I am not implying that learning how to organize an analytical, focused essay is unnecessary. My concern is that we tend to ask students to do this before they have acquired writing habits, before they have developed an awareness of the importance of writing to communicate, reflect, and learn. And before they have recognized that good writing is a kind of storytelling.
So when I read Troy Hicks’ post on digital writing today, I found myself nodding in agreement:
Buffy raises the key issue here about digital writing that could be said for much of the history of writing instruction; this is the tension we feel between allowing students the freedom to choose topics, genres, and assessments that they find personally meaningful and will help them grow as writers in contrast and/or competition to what we feel we should or must do as teachers of writing.
These are not just problems with writing, or with digital writing; these are problems with what my colleague Anne Whitney calls the “schooliness” of school. Writing is normally very “schooly” and, when it isn’t, it’s too “touchy/feely.” We are caught in a trap of either living up to a formulaic model or praising students for their efforts without any substantive feedback.
We want our kids to think of writing as a way to think, share, organize, and reflect–using whatever tool meets the need. Narrowing an assignment to an academic essay does our students a disservice.
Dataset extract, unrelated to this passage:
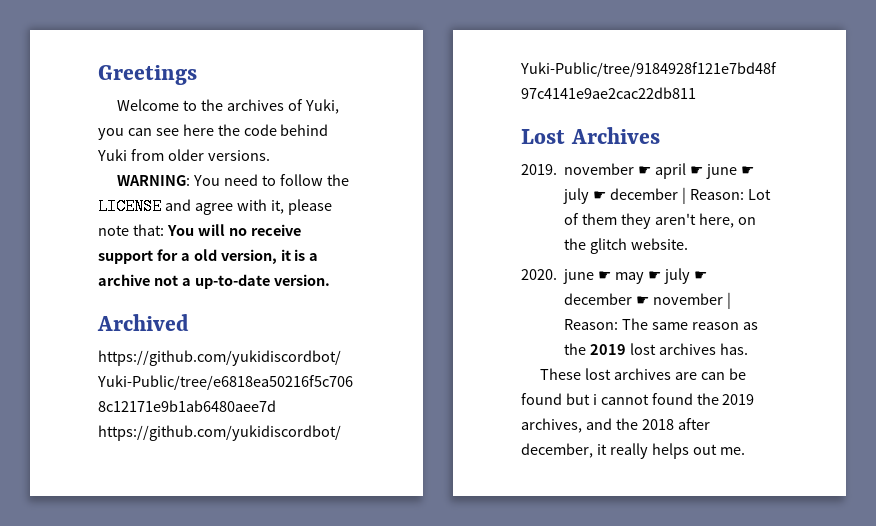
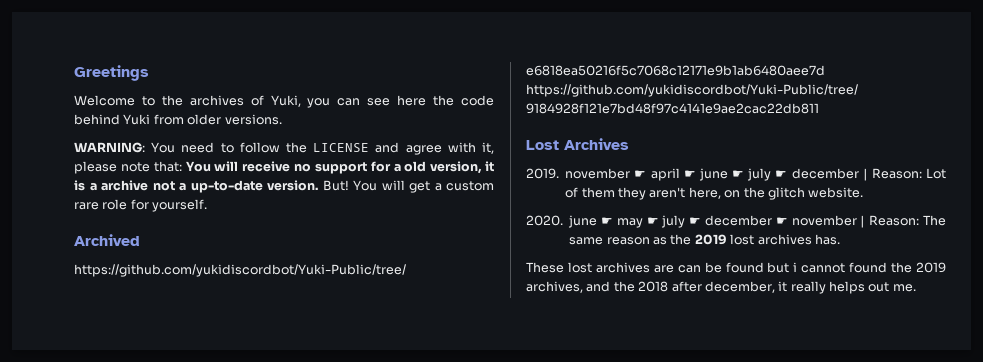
[228,224,301,236] no receive -> [242,161,311,172] receive no
(330, 280) none -> [322,180,494,193] [74,199,208,212] But! You will get a custom rare role for yourself.

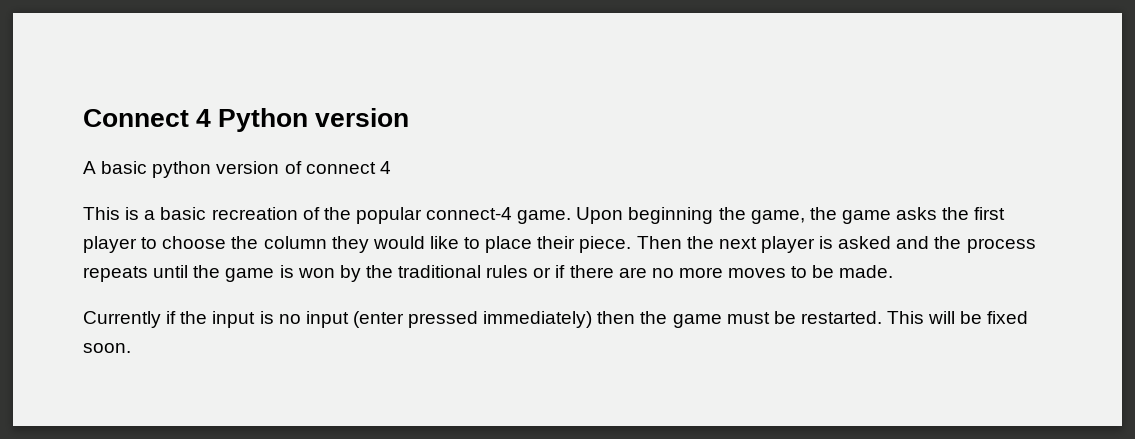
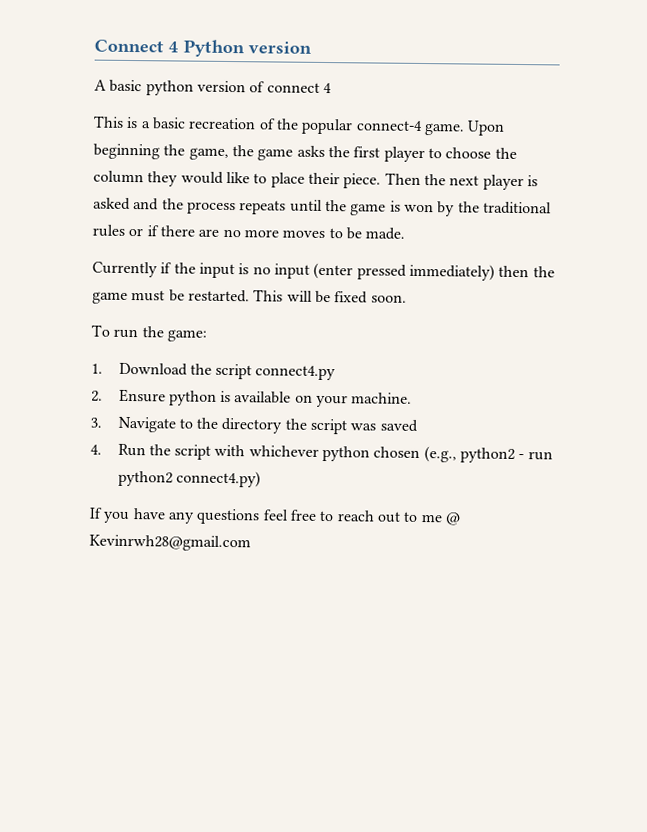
(131, 348) none -> [91,324,207,342] [91,362,337,381] [91,388,413,408] [90,416,418,435] [90,443,553,463] [117,470,261,488] [89,507,461,526] [89,534,251,552] // To run the game: // 1. Download the script connect4.py // 2. Ensure python is available on your machine. // 3. Navigate to the directory the script was saved // 4. Run the script with whichever python chosen (e.g., python2 - run python2 connect4.py) // If you have any questions feel free to reach out to me @ Kevinrwh28@gmail.com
But more than that–they will have followed the rules to produce a product rather than creating a piece of writing out of a complex thought process. In our quest to “prepare students for college,” we do the very thing that limits them–teach formulaic writing.
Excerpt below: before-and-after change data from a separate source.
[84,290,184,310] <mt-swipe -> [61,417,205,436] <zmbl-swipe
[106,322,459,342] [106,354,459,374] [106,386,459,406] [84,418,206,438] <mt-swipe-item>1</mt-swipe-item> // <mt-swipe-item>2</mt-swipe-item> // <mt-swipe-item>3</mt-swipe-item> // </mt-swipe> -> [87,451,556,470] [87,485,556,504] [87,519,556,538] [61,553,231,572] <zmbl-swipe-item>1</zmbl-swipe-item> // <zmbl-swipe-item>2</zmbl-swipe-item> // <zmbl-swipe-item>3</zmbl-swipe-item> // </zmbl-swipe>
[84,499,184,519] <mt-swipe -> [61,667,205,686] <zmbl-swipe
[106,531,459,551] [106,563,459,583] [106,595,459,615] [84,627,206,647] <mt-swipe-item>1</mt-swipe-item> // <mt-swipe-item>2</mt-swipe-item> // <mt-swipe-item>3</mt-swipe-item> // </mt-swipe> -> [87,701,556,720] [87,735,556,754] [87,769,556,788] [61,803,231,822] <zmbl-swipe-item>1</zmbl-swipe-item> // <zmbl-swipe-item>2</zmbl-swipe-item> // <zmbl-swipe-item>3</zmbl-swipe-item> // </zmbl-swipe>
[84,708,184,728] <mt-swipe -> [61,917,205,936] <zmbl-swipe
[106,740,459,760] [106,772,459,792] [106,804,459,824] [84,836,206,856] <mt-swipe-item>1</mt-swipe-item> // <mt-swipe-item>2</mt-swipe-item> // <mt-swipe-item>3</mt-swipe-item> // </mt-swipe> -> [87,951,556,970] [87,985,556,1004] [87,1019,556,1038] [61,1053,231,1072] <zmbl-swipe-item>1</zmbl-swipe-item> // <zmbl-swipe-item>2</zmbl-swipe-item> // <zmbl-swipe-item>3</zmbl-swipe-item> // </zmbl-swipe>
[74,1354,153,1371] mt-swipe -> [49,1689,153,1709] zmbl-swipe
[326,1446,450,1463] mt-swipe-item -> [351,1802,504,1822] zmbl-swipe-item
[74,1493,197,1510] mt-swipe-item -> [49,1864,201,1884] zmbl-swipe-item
This essay, written several years ago, talks about the disconnect high school teachers and college teachers have about writing. I’ll copy one paragraph here, but the essay should be read in its entirety:
One study surveyed writing teachers at the University of California and local high schools about their priorities.1 A number of the high school teachers preparing students for college emphasized reading and interpreting literature, considered writing as a way of expressing a pre-formed meaning, suggested formulas for structuring essays, and taught students that the use of the first-person I would not be acceptable in college (cited in Hjortshoj 28–29). High school teachers comment that their assumptions about how to prepare students for college are often based largely on their own undergraduate classroom experiences (Gardner 101). The authority a teacher gains from being able to say to a high school student “you will need to know this in college” is a powerful motivator (Stump, personal interview, 2005). In the University of California study cited above, however, a number of the college teachers reported different priorities: using a range of reading materials, emphasizing writing for discovering and exploring meaning, discouraging formulas for essay structures, and considering the use of I to be appropriate (qtd. in Hjortshoj 28–29).
To go back to Troy’s post:
In the simplest terms, it boils down to whether or not we prepare students to write five paragraph essays and to be able to respond to prompts on the test, or whether we want them to be real writers.
I’ll opt for real writing every time. But clearly teachers from all levels must continue to talk about this.